*WHAT IS NEEDED*. Word for word, write the records out again, but omit each picture.

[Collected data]
****************************************

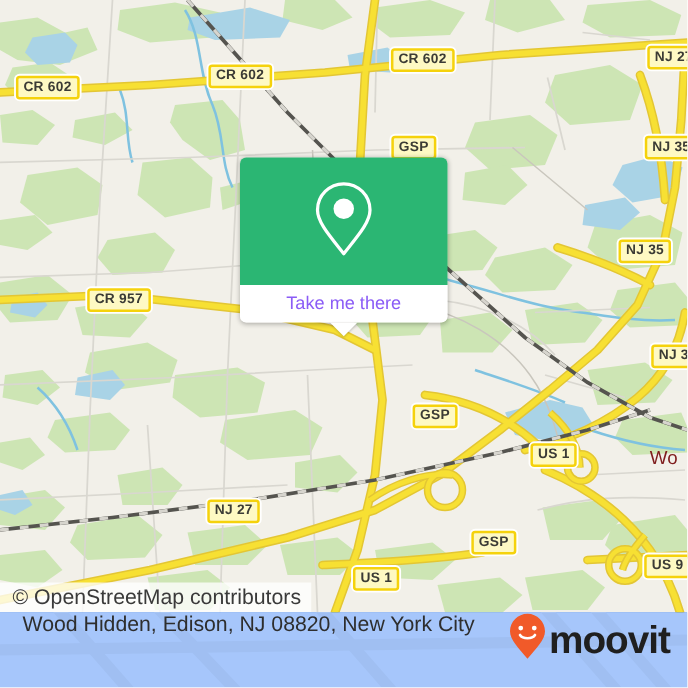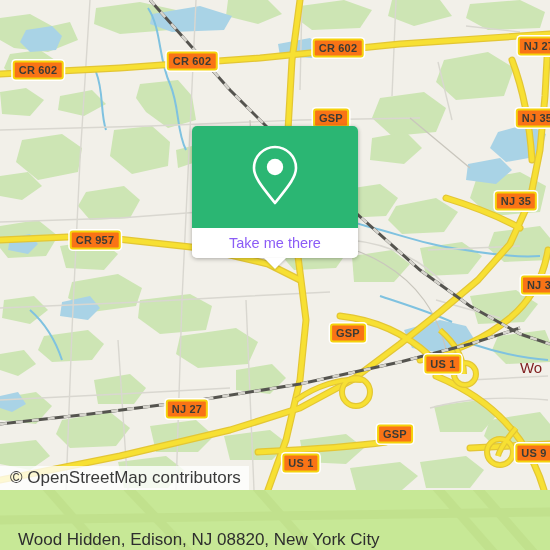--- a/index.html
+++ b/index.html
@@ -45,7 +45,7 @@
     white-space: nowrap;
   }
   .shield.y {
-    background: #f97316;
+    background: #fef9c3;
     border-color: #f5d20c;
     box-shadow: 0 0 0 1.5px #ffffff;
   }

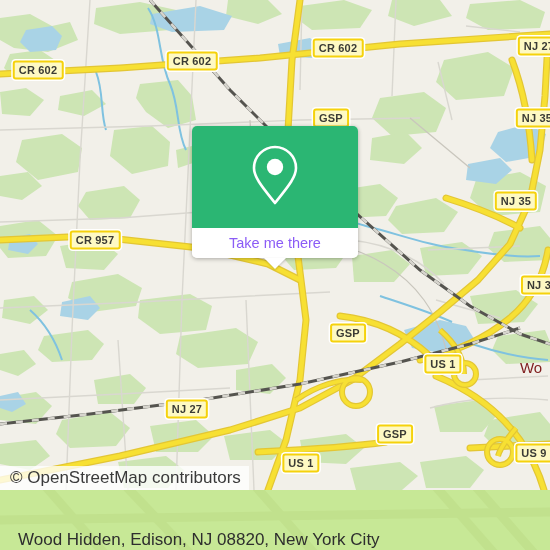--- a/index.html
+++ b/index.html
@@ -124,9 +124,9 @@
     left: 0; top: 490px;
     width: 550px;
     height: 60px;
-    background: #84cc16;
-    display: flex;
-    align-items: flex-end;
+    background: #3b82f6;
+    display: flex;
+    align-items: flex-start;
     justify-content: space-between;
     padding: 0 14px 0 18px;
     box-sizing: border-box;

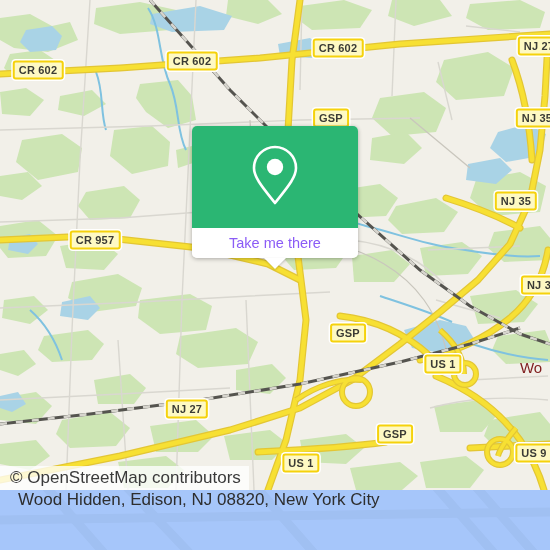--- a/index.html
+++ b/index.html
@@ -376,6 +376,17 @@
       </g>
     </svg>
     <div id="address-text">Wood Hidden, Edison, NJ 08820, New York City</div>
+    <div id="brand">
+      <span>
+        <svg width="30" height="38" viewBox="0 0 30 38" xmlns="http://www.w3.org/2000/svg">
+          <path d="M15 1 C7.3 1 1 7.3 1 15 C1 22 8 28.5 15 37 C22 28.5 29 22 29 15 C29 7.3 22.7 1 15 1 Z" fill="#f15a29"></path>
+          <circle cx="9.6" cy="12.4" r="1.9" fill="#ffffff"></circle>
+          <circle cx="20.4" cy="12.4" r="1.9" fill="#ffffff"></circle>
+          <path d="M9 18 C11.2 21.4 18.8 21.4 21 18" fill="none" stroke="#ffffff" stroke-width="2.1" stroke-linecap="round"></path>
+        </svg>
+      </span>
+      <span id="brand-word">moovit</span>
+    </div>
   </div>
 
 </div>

****************************************

*EXERCISE OUTPUT*.
--- a/index.html
+++ b/index.html
@@ -45,7 +45,7 @@
     white-space: nowrap;
   }
   .shield.y {
-    background: #f97316;
+    background: #fef9c3;
     border-color: #f5d20c;
     box-shadow: 0 0 0 1.5px #ffffff;
   }

--- a/index.html
+++ b/index.html
@@ -124,9 +124,9 @@
     left: 0; top: 490px;
     width: 550px;
     height: 60px;
-    background: #84cc16;
-    display: flex;
-    align-items: flex-end;
+    background: #3b82f6;
+    display: flex;
+    align-items: flex-start;
     justify-content: space-between;
     padding: 0 14px 0 18px;
     box-sizing: border-box;

--- a/index.html
+++ b/index.html
@@ -376,6 +376,17 @@
       </g>
     </svg>
     <div id="address-text">Wood Hidden, Edison, NJ 08820, New York City</div>
+    <div id="brand">
+      <span>
+        <svg width="30" height="38" viewBox="0 0 30 38" xmlns="http://www.w3.org/2000/svg">
+          <path d="M15 1 C7.3 1 1 7.3 1 15 C1 22 8 28.5 15 37 C22 28.5 29 22 29 15 C29 7.3 22.7 1 15 1 Z" fill="#f15a29"></path>
+          <circle cx="9.6" cy="12.4" r="1.9" fill="#ffffff"></circle>
+          <circle cx="20.4" cy="12.4" r="1.9" fill="#ffffff"></circle>
+          <path d="M9 18 C11.2 21.4 18.8 21.4 21 18" fill="none" stroke="#ffffff" stroke-width="2.1" stroke-linecap="round"></path>
+        </svg>
+      </span>
+      <span id="brand-word">moovit</span>
+    </div>
   </div>
 
 </div>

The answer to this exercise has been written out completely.